- Naomi! - usłyszałam swoje imię, więc odwróciłam się do tyłu. Przystanęłam, dostrzegając biegnącą w moim kierunku Kelly i Diego.
- Huh? - spojrzałam na zdyszaną Kelly.
- Ktoś tu wpieprza za dużo kebabów - zaśmiał się Diego, który od razu oberwał od mojej przyjaciółki.
- Czemu tak uciekłaś? - zapytała blondynka, która już unormowała swój oddech.
- Muszę iść do domu - stwierdziłam, patrząc na zegarek.
- No coś ty! - oburzyła się dziewczyna. - Zaczynają się wakacje, a ty uciekasz do domu?
- Sztywniara - wtrącił się Thomas, odwracając się do nas. - Zawsze byłaś kujonką i nią będziesz, skarbie.
- Nie jestem - fuknęłam w jego kierunku, a ten się tylko zaśmiał i powrócił do rozmowy w kolegami.
- Więc nam to udowodnij - powiedział nagle Diego, krzyżując ręce na piersi.
- Nic wam nie będę udowadniać - odwróciłam się na pięcie i zbiegłam ze szkoły, chcąc wrócić do domu, bo i tak jestem spóźniona.
- Poczekaj! - usłyszałam za plecami, zmarszczyłam brwi i znowu spojrzałam na biegnących za mną przyjaciół.

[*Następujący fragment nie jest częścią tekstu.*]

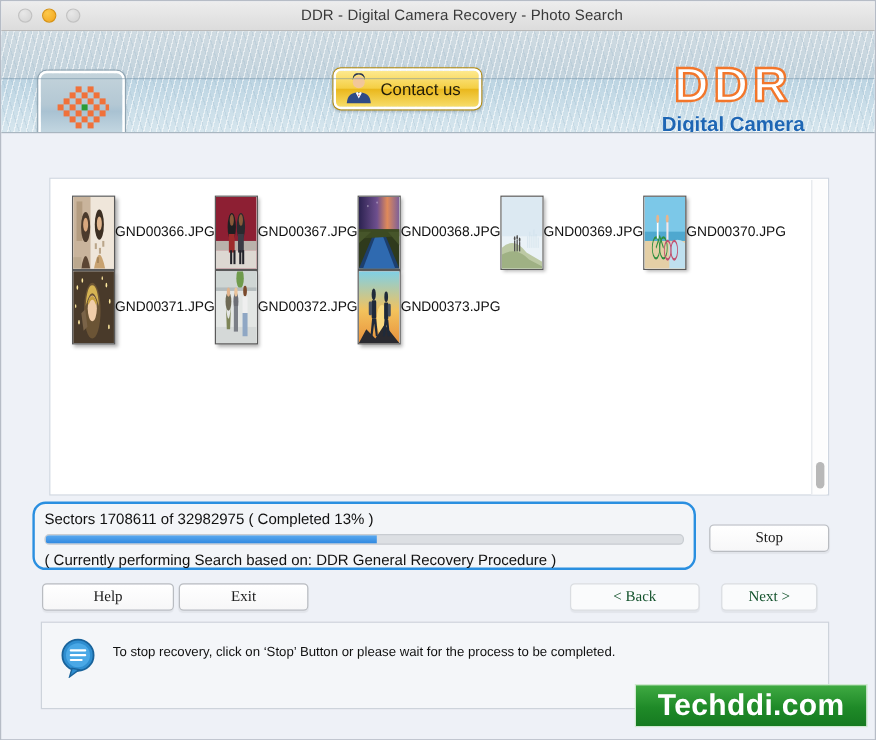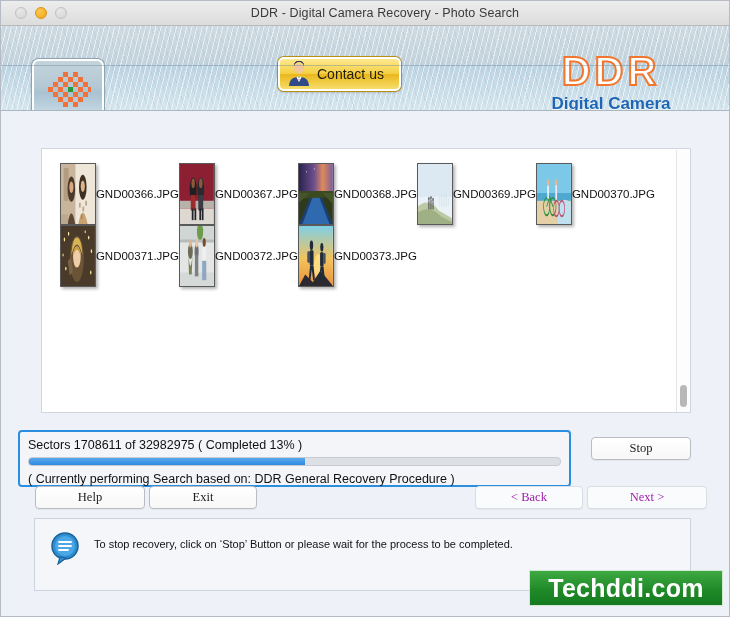"Sectors 1708611 of 32982975 (" .progress-box { border-radius: 4px -> 11px; left: 17px -> 26px; margin-top: 12px -> none }
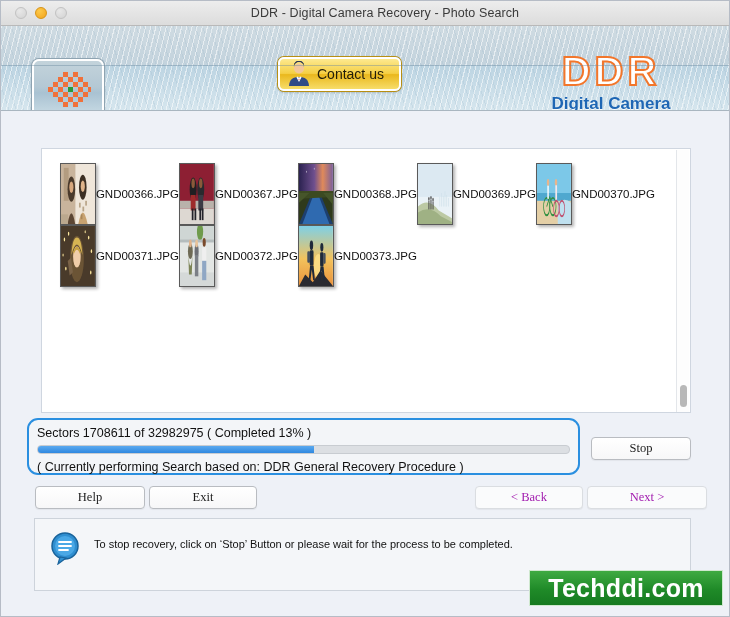"< Back" .btn.disabled { color: #a21caf -> #14532d }
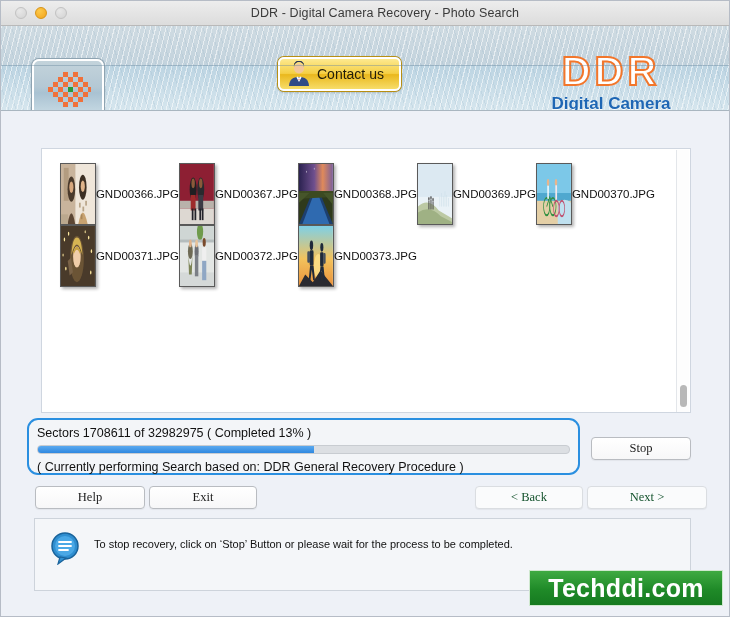"Next >" #btn-next { left: 586px -> 600px; width: 120px -> 80px }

- Dzisiaj jest impreza u Ricka, chodź z nami - zaproponował mój przyjaciel, a ja od razu wiedziałam, że się na to nie zgodzę.
- Po pierwsze nie mam dzisiaj czasu, po drugie mama mi nie pozwoli, po trzecie tam jest dużo napalonych kolesi - wymieniałam na palcach.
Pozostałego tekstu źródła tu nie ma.